▶ WORK ITEM
Look below and pull out each line with the word "none".

*** PROVIDED DATA Section Begins ***

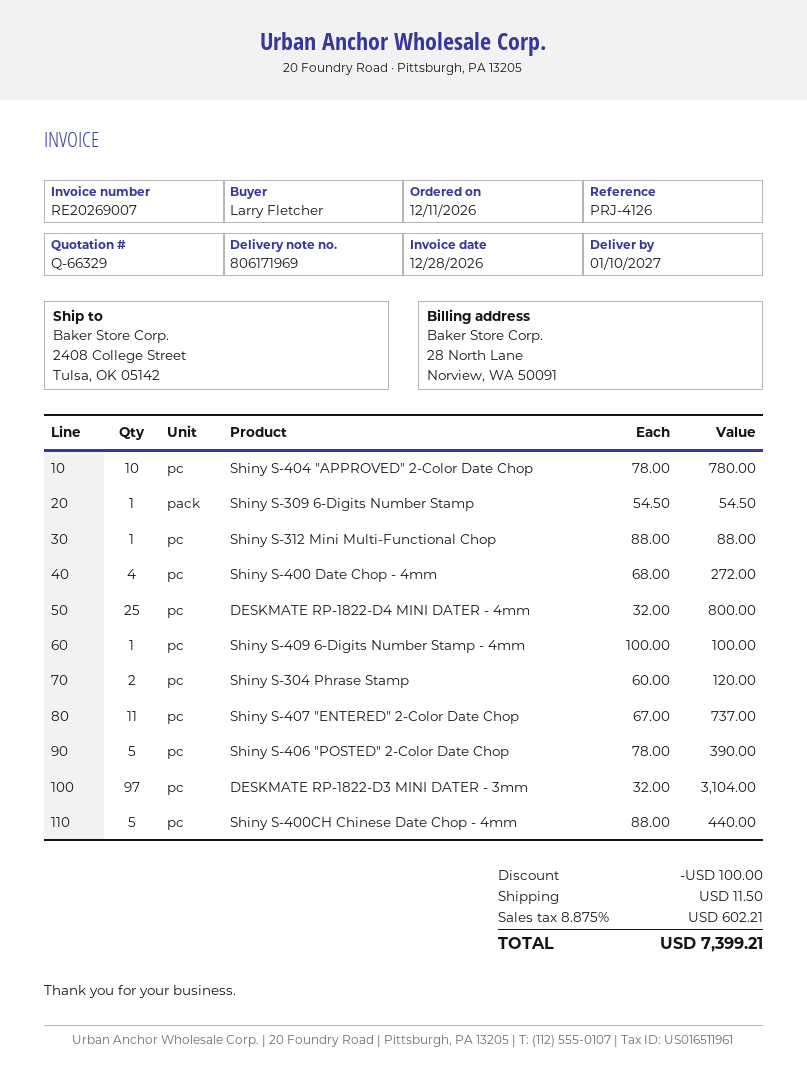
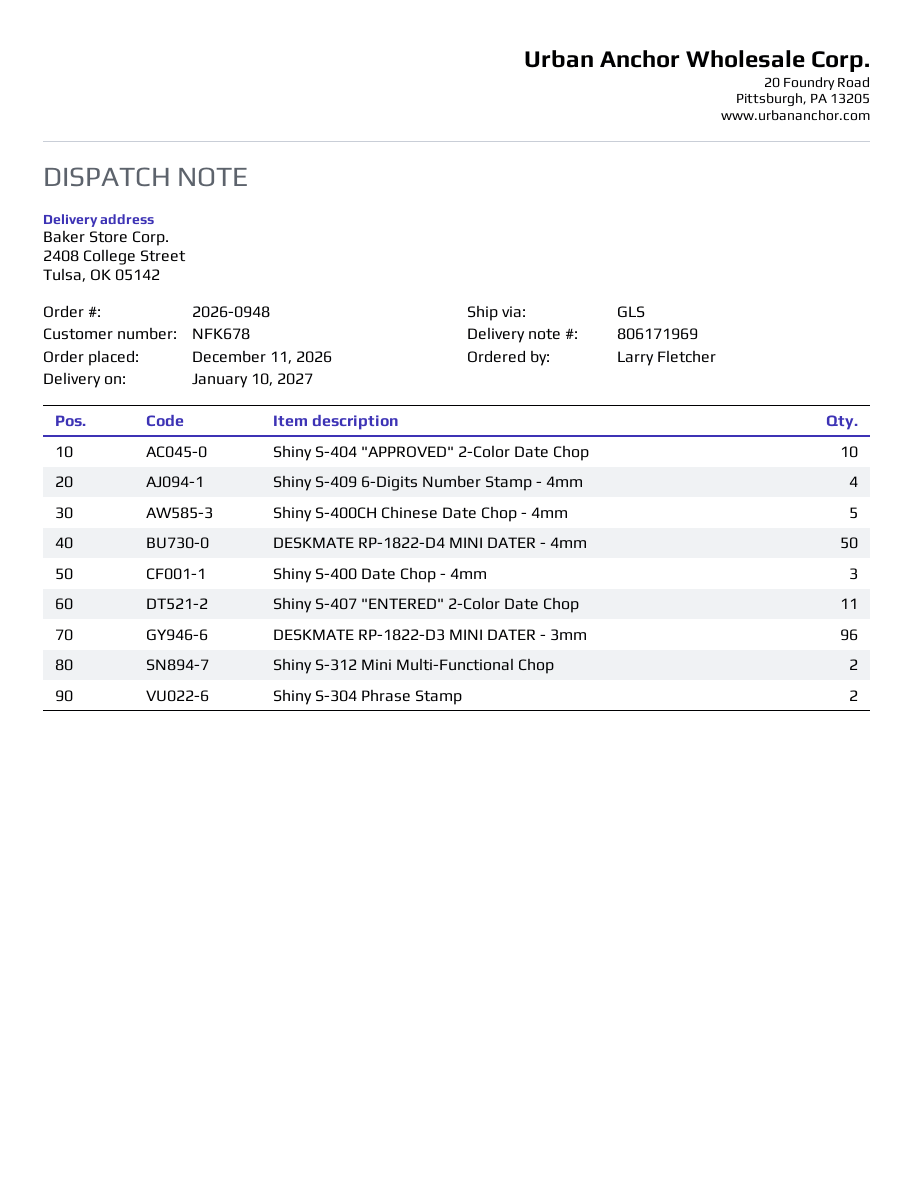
Shiny S-309 6-Digits Number Stamp: 1 -> none
Shiny S-312 Mini Multi-Functional Chop: 1 -> 2
Shiny S-400 Date Chop - 4mm: 4 -> 3
DESKMATE RP-1822-D4 MINI DATER - 4mm: 25 -> 50
Shiny S-409 6-Digits Number Stamp - 4mm: 1 -> 4
Shiny S-406 "POSTED" 2-Color Date Chop: 5 -> none
DESKMATE RP-1822-D3 MINI DATER - 3mm: 97 -> 96

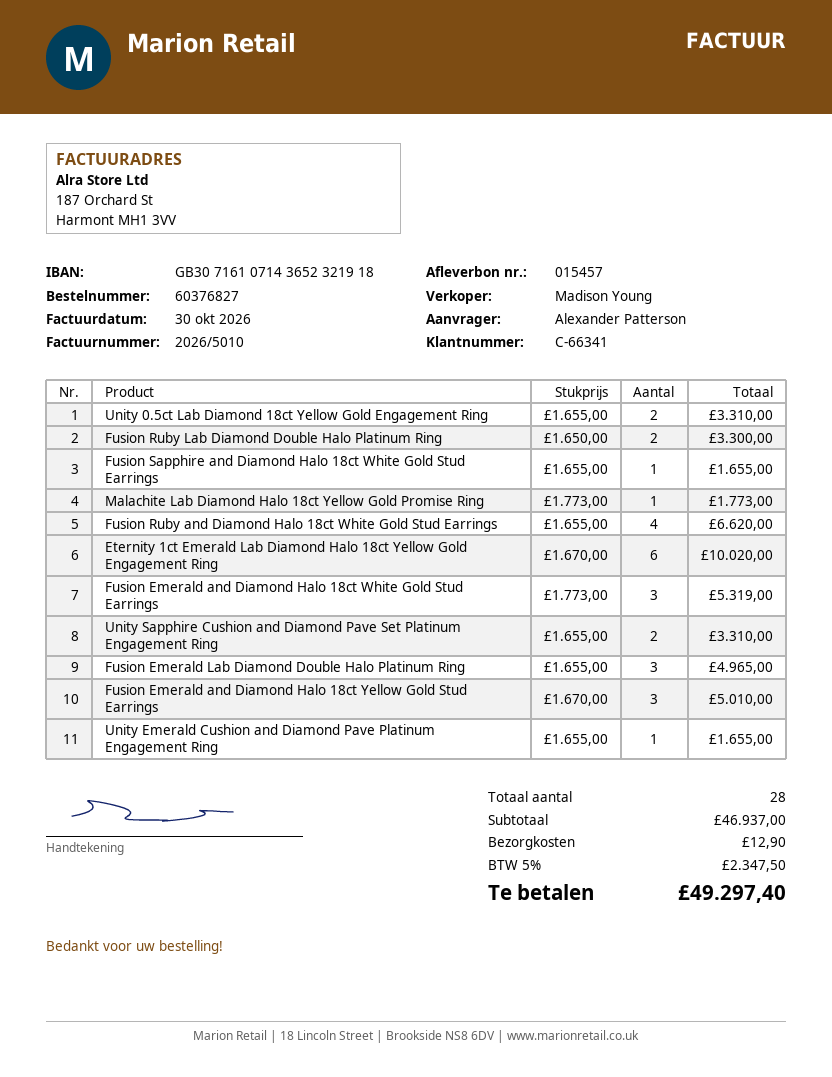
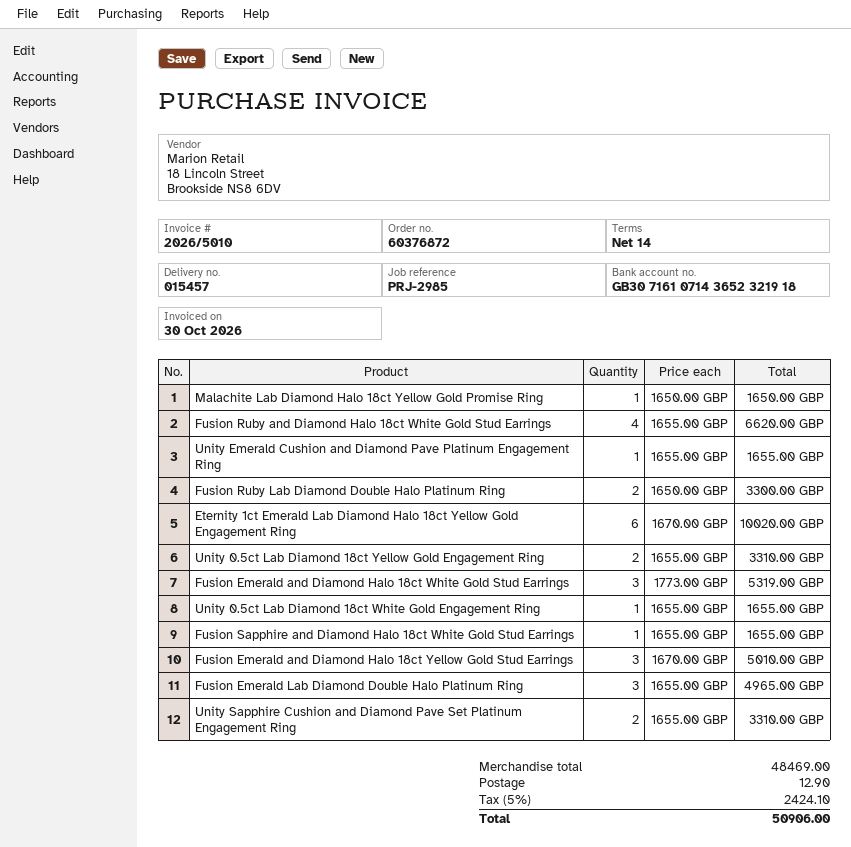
order number: 60376827 -> 60376872
Malachite Lab Diamond Halo 18ct Yellow Gold Promise Ring: 1 x 1773.00 = 1773.00 -> 1 x 1650.00 = 1650.00
Unity 0.5ct Lab Diamond 18ct White Gold Engagement Ring: none -> 1 x 1655.00 = 1655.00
subtotal: 46937.00 -> 48469.00
tax: 5% = 2347.50 -> 5% = 2424.10
total: 49297.40 -> 50906.00

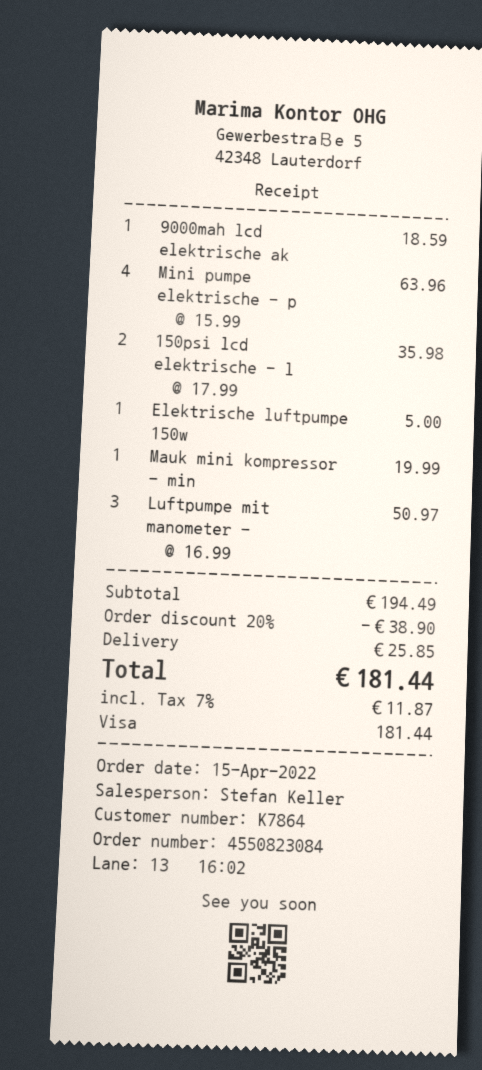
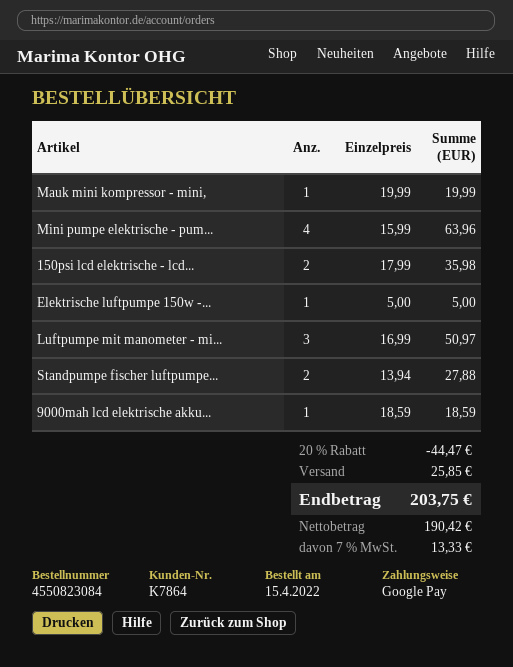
payment method: Visa -> Google Pay
Standpumpe fischer luftpumpe...: none -> 2 x 13.94 = 27.88
discount: 20% = 38.90 -> 20% = 44.47
tax: 7% = 11.87 -> 7% = 13.33
total: 181.44 -> 203.75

*** PROVIDED DATA Section Ends ***

▶ REPLY TO THE EXERCISE
Shiny S-309 6-Digits Number Stamp: 1 -> none
Shiny S-406 "POSTED" 2-Color Date Chop: 5 -> none
Unity 0.5ct Lab Diamond 18ct White Gold Engagement Ring: none -> 1 x 1655.00 = 1655.00
Standpumpe fischer luftpumpe...: none -> 2 x 13.94 = 27.88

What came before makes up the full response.